Revision comparison data ->
□ □ □

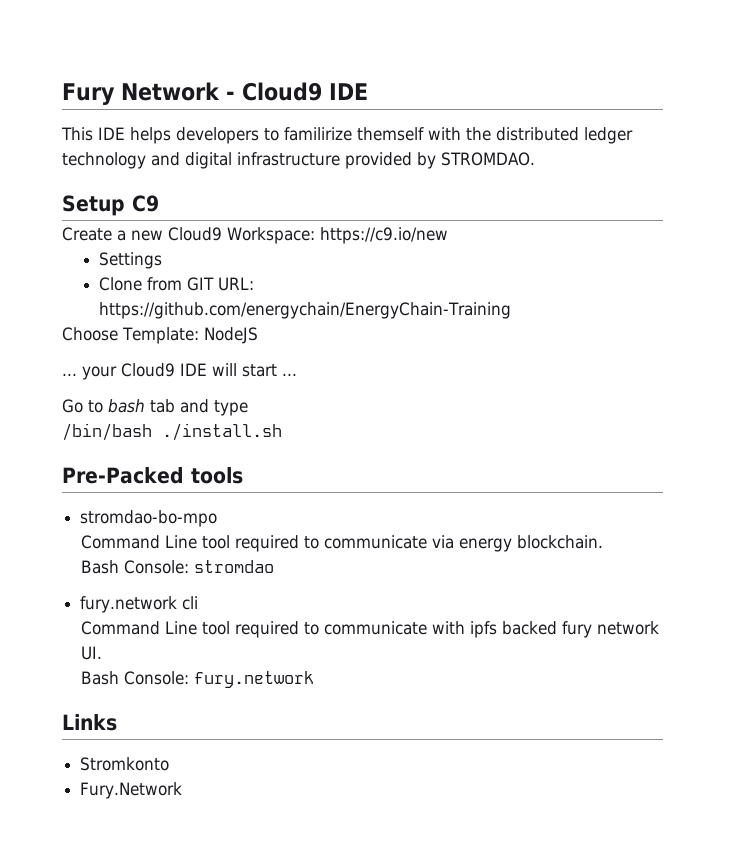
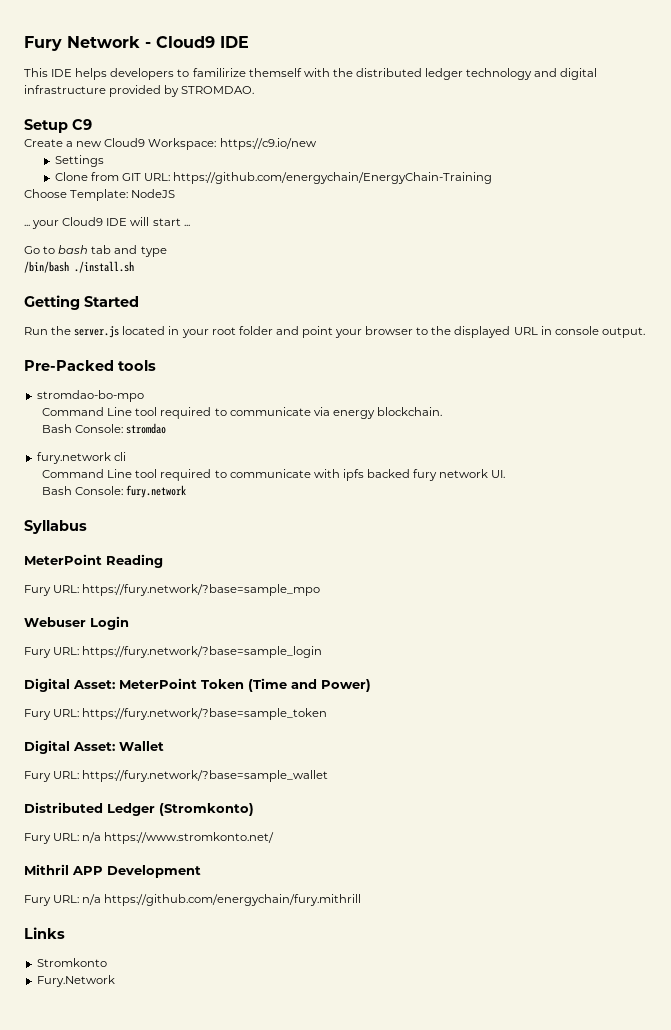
(282, 432) none -> [24,295,139,310] [24,326,645,338] // Getting Started // Run the server.js located in your root folder and point your browser to the displayed URL in console output.
(314, 679) none -> [24,520,87,534] [24,554,163,568] [24,584,321,596] [24,616,129,630] [24,646,323,658] [24,678,371,692] [24,708,328,720] [24,740,164,754] [24,770,329,782] [24,802,254,816] [24,832,275,844] [24,864,201,878] [24,894,362,906] // Syllabus // MeterPoint Reading // Fury URL: https://fury.network/?base=sample_mpo // Webuser Login // Fury URL: https://fury.network/?base=sample_login // Digital Asset: MeterPoint Token (Time and Power) // Fury URL: https://fury.network/?base=sample_token // Digital Asset: Wallet // Fury URL: https://fury.network/?base=sample_wallet // Distributed Ledger (Stromkonto) // Fury URL: n/a https://www.stromkonto.net/ // Mithril APP Development // Fury URL: n/a https://github.com/energychain/fury.mithrill

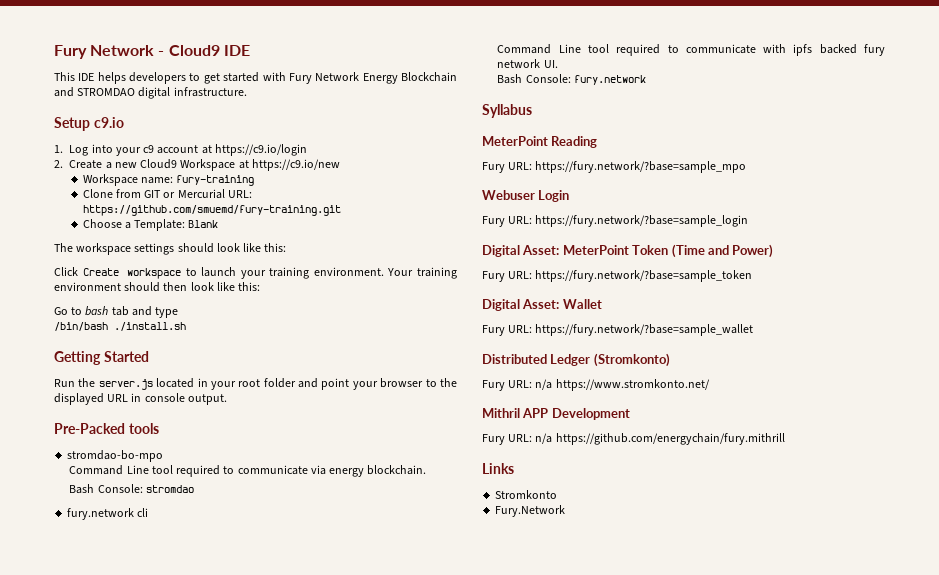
[192,68,598,80] [24,85,255,97] [24,119,92,133] familirize themself with the distributed ledger technology and digital infrastructure provided by STROMDAO. // Setup C9 // -> [203,72,458,84] [54,87,247,99] [54,117,124,131] [54,144,307,156] [54,160,63,168] get started with Fury Network Energy Blockchain and STROMDAO digital infrastructure. // Setup c9.io // 1. Log into your c9 account at https://c9.io/login // 2.
[148,138,217,150] Workspace: -> [180,159,249,171] Workspace at
[54,155,104,167] Settings -> [82,174,255,186] Workspace name: fury-training
[144,172,493,184] [24,189,176,201] [24,217,190,229] URL: https://github.com/energychain/EnergyChain-Training // Choose Template: NodeJS // ... your Cloud9 IDE will start ... -> [163,189,252,199] [82,205,341,216] [82,219,219,231] [54,243,287,255] [54,267,457,279] [54,282,261,292] or Mercurial URL: https://github.com/smuemd/fury-training.git // Choose a Template: Blank // The workspace settings should look like this: // Click Create workspace to launch your training environment. Your training environment should then look like this:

□ □ □

Exercise requirements -> Using the entries above, give again each line from the one containing "[192,68,598,80] [24,85,255,97] [24,119,92,133]" through the last line, exactly and only those.

Reply to the task ->
[192,68,598,80] [24,85,255,97] [24,119,92,133] familirize themself with the distributed ledger technology and digital infrastructure provided by STROMDAO. // Setup C9 // -> [203,72,458,84] [54,87,247,99] [54,117,124,131] [54,144,307,156] [54,160,63,168] get started with Fury Network Energy Blockchain and STROMDAO digital infrastructure. // Setup c9.io // 1. Log into your c9 account at https://c9.io/login // 2.
[148,138,217,150] Workspace: -> [180,159,249,171] Workspace at
[54,155,104,167] Settings -> [82,174,255,186] Workspace name: fury-training
[144,172,493,184] [24,189,176,201] [24,217,190,229] URL: https://github.com/energychain/EnergyChain-Training // Choose Template: NodeJS // ... your Cloud9 IDE will start ... -> [163,189,252,199] [82,205,341,216] [82,219,219,231] [54,243,287,255] [54,267,457,279] [54,282,261,292] or Mercurial URL: https://github.com/smuemd/fury-training.git // Choose a Template: Blank // The workspace settings should look like this: // Click Create workspace to launch your training environment. Your training environment should then look like this:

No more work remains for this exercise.